İkinci neo-liberal saltanatı yaşadığımız bu günlerde spor yönetimi yine kuralsızlığın dibine vurmuş vaziyette. Voleybolda bir iş adamı çıkıp dünyanın en pahalı oyuncularını değerinin iki katını vererek ve yabancı sınırlamalarını alt üst ederek getiriyor. Diğer taraftan yüz yıllık iki kulüp Ankaragücü ve Karşıyaka lige bile giremiyor. Tipik kapitalizm; zengin olan zenginliğini tahakküme çeviriyor doyasıya, fakir olana ise var olma fırsatı bile verilmiyor. Peki voleybolda bunlar olurken, Voleybol Federasyonu ne yapıyor dersiniz? “Kadın demeyin bayan deyin” diye basına işini öğretmeye çalışıyor, antrenörünü nasıl kovduğunu ballandıra ballandıra anlatıyor. Şu an herkes Fenerbahçe Acıbadem yaptığı transferlerle Avrupa şampiyonu olduğunda nasıl şişineceğini hesaplıyor da, o iş adamı canı sıkılıp paranın musluğunu kapattığında koca Fenerbahçe’nin lige girebilecek durumunun bile olup olmayacağını kimse düşünmüyor. Sıfır öz kaynak, sıfır alt yapı ve bol taşıma suyla dönen bir sistem örnek model olarak gösteriliyor. Bu model iflas ettiğinde spor yöneticileri ne yapacak dersiniz? Helva yiyecekler!
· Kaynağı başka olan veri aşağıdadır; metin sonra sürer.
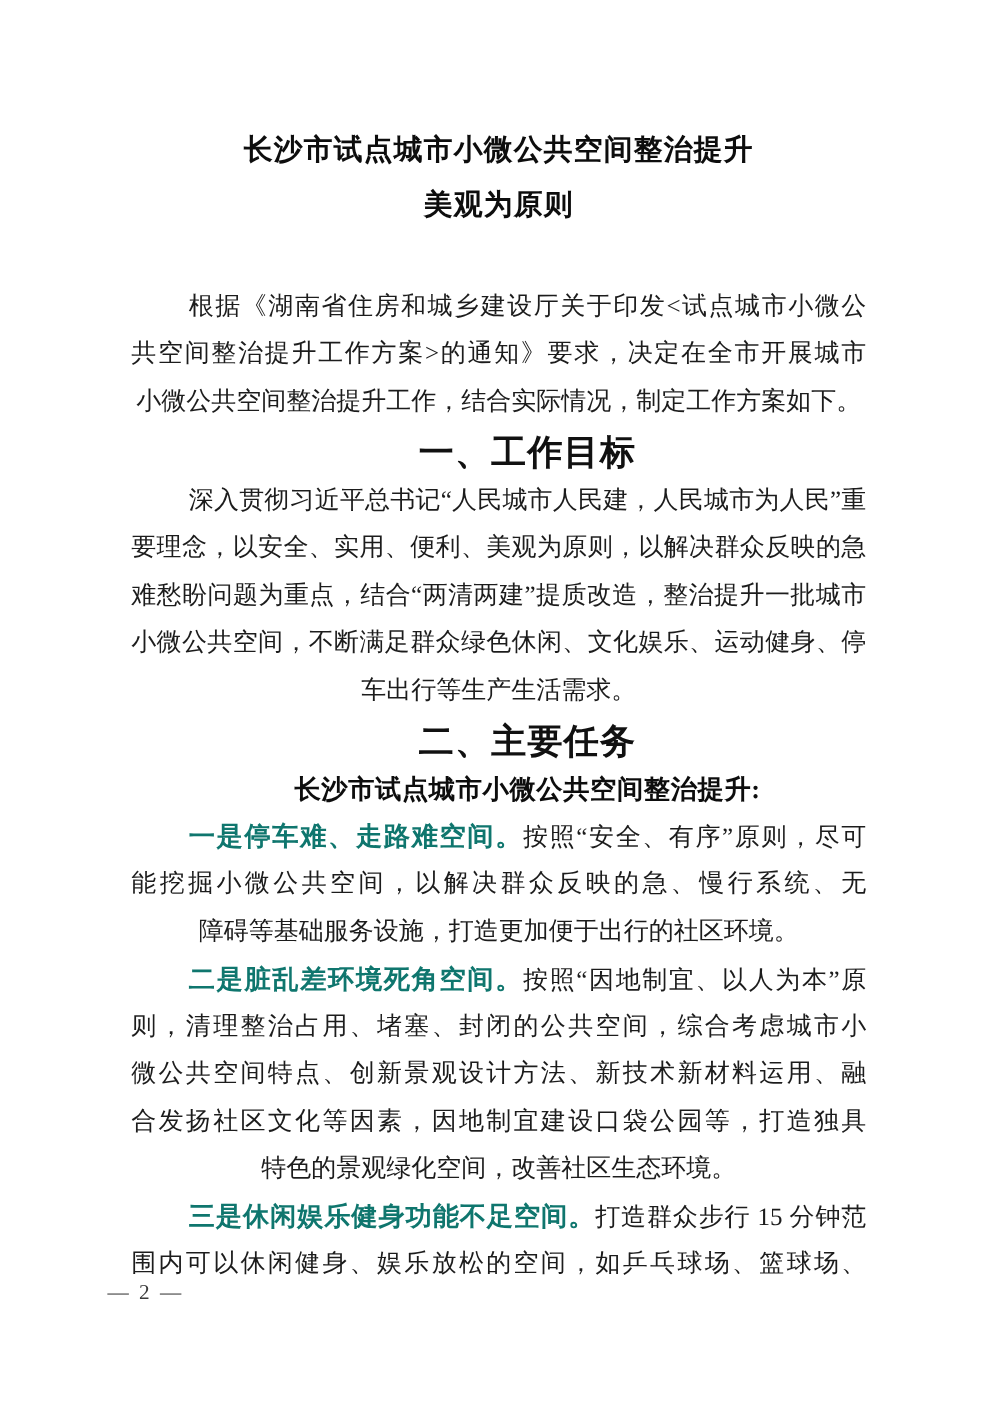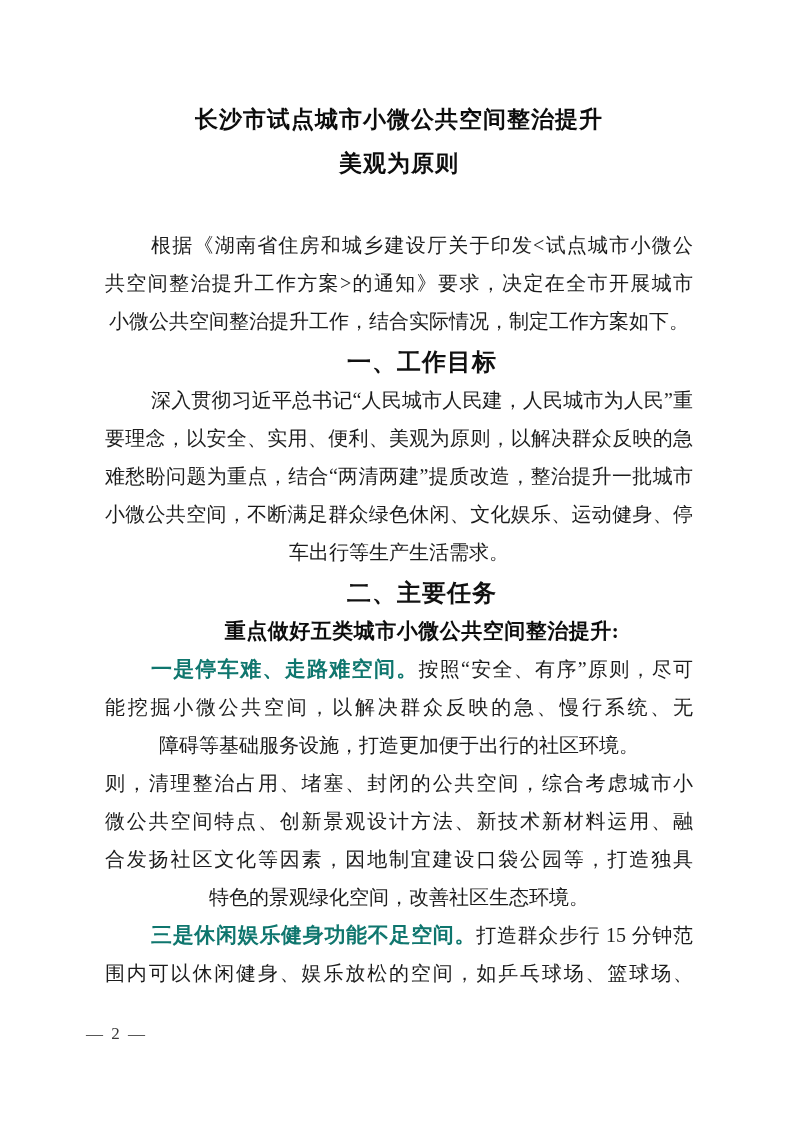--- a/index.html
+++ b/index.html
@@ -43,7 +43,7 @@
   .heading {
     font-family: "Liberation Sans", "DejaVu Sans", sans-serif;
     font-weight: 600;
-    font-size: 24px;
+    font-size: 28px;
     letter-spacing: 1px;
     margin-top: 3px;
     color: #111;

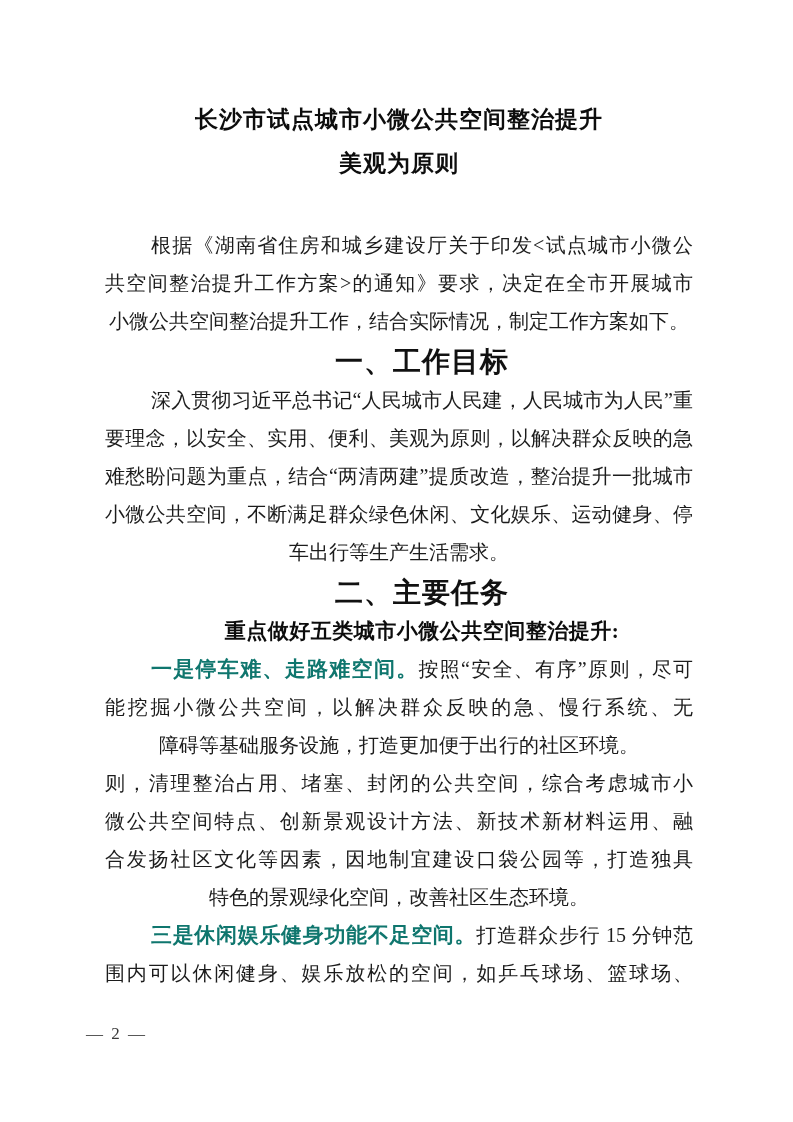--- a/index.html
+++ b/index.html
@@ -91,7 +91,7 @@
 
     <div class="line heading indent">二、主要任务</div>
 
-    <div class="line lead-bold indent">重点做好五类城市小微公共空间整治提升:</div>
+    <div class="line lead-bold indent">长沙市试点城市小微公共空间整治提升:</div>
 
     <div class="line j indent"><span class="bold-run">一是停车难、走路难空间。</span><span>按照“安全、有序”原则，尽可</span></div>
     <div class="line j">能挖掘小微公共空间，以解决群众反映的急、慢行系统、无</div>

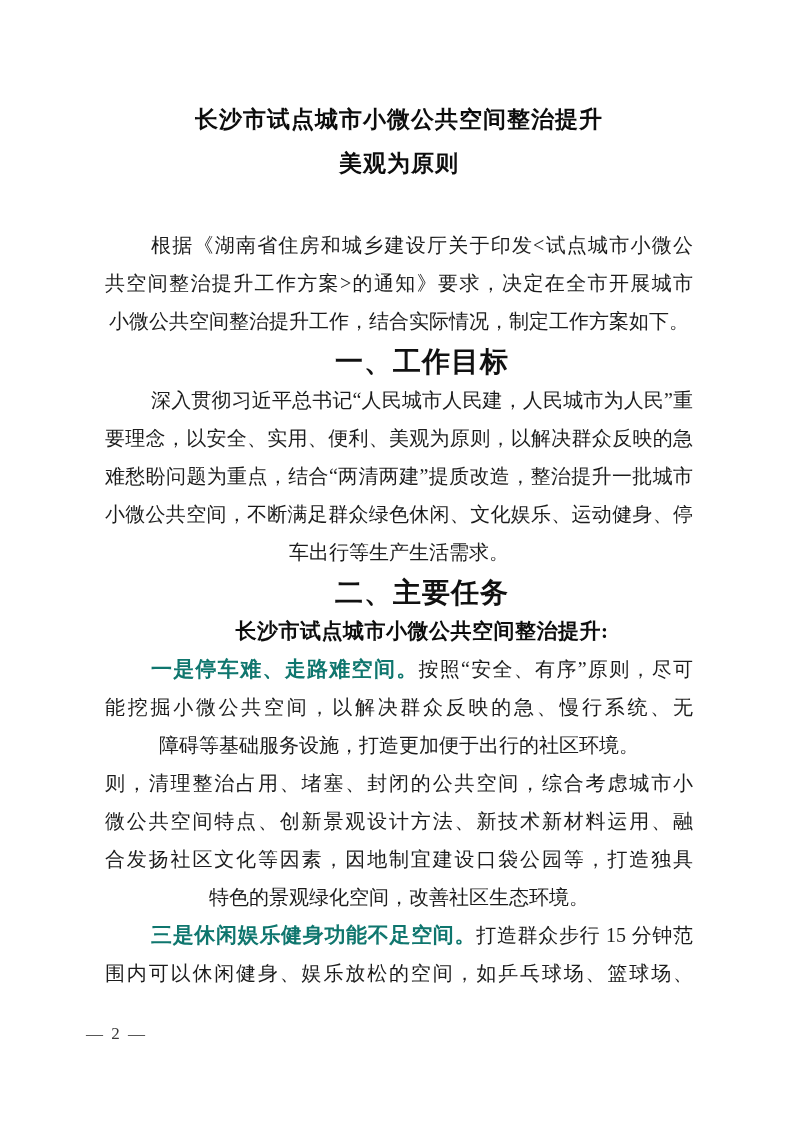--- a/index.html
+++ b/index.html
@@ -97,6 +97,7 @@
     <div class="line j">能挖掘小微公共空间，以解决群众反映的急、慢行系统、无</div>
     <div class="line">障碍等基础服务设施，打造更加便于出行的社区环境。</div>
 
+    <div class="line j indent"><span class="bold-run">二是脏乱差环境死角空间。</span><span>按照“因地制宜、以人为本”原</span></div>
     <div class="line j">则，清理整治占用、堵塞、封闭的公共空间，综合考虑城市小</div>
     <div class="line j">微公共空间特点、创新景观设计方法、新技术新材料运用、融</div>
     <div class="line j">合发扬社区文化等因素，因地制宜建设口袋公园等，打造独具</div>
Voleybolda, hentbolda, amatör sporlarda durum zaten fena da, futbolda değil mi? Malum, bizim ligin yayın haklarını alan şirketin bir federasyonun tapusunu üstüne geçirmediği kalıyor. Neredeyse her şeyin pazarlaması onlara ait, tabii ligin isim hakkının da. Bu seneye kadar yayıncı kuruluşla telefoncu kardeşi can ciğer yürütüyordu bu işi. Sonra ne olduysa yayıncı kuruluş, kardeşinin hasmına göz kırpmaya başladı, sonrasında da ihale devletin kurumuna kaldı. Buna bozulan telefoncu kardeş de bir sürü Anadolu kulübünden reklamını çekip hepsini bir güzel şapa oturttu. Yani kabaca söylersek, aynı patronun iki şirketi birbirine yan baktı diye bir sürü kulübün bütçesi sakata geldi. Mevzuyu kısmen kurtarmak da devlete kaldı. Bakarsınız yarın öbür gün reklamlarını kaybeden Anadolu kulüpleri de gider milletvekillerine ağlar, devlet onlara sponsor olur. Zira bizde devlet önce spor sistemini serbest piyasaya emanet eder, sonra da o piyasaya kendi girip paraları saçar. Nasıl olur demeyin, nev-liberal alemde ağalık işte böyle olur.
*19 Ağustos tarihli Taraf Gazetesi’nde yayımlanmıştır.